[Before-and-after change records]
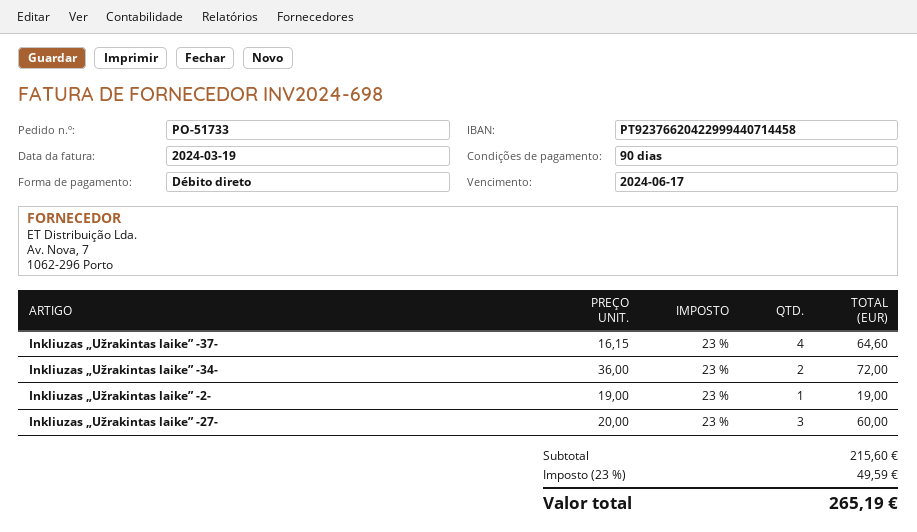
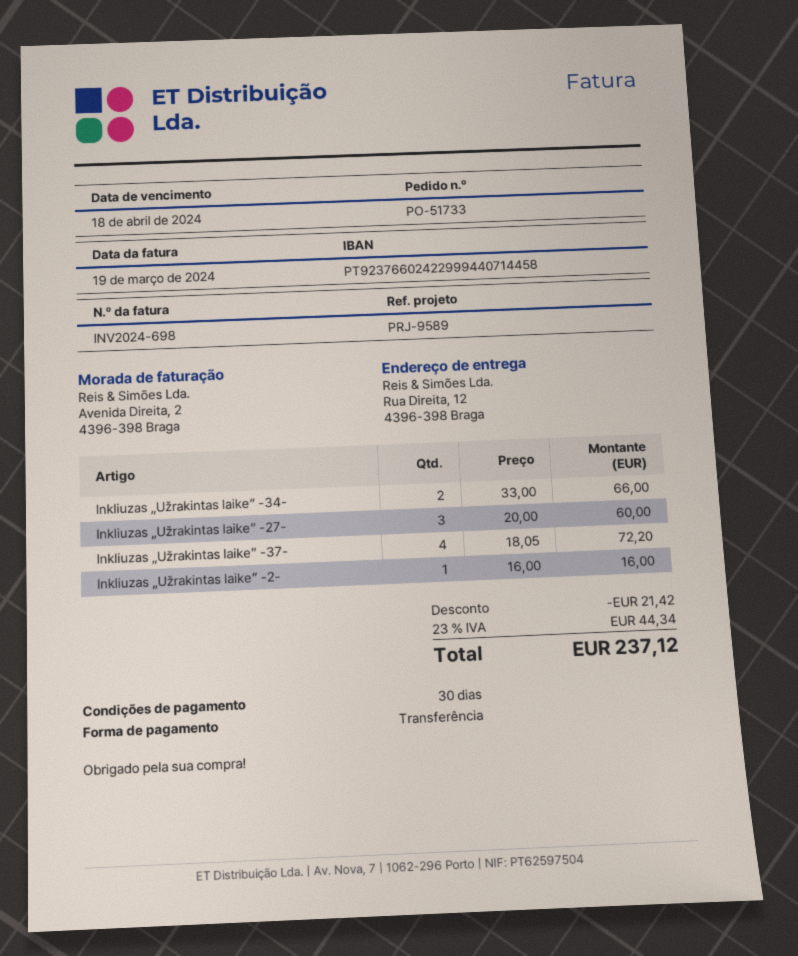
payment terms: 90 days -> 30 days
due date: 2024-06-17 -> 2024-04-18
payment method: direct debit -> bank transfer
bank account: PT92376620422999440714458 -> PT92376602422999440714458
Inkliuzas „Užrakintas laike” -37-: 4 x 16.15 = 64.60 -> 4 x 18.05 = 72.20
Inkliuzas „Užrakintas laike” -34-: 2 x 36.00 = 72.00 -> 2 x 33.00 = 66.00
Inkliuzas „Užrakintas laike” -2-: 1 x 19.00 = 19.00 -> 1 x 16.00 = 16.00
discount: none -> 21.42
tax: 23% = 49.59 -> 23% = 44.34
total: 265.19 -> 237.12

# [Work order]
From the entries, report each line that includes the word "laike".

# [Solution for this exercise]
Inkliuzas „Užrakintas laike” -37-: 4 x 16.15 = 64.60 -> 4 x 18.05 = 72.20
Inkliuzas „Užrakintas laike” -34-: 2 x 36.00 = 72.00 -> 2 x 33.00 = 66.00
Inkliuzas „Užrakintas laike” -2-: 1 x 19.00 = 19.00 -> 1 x 16.00 = 16.00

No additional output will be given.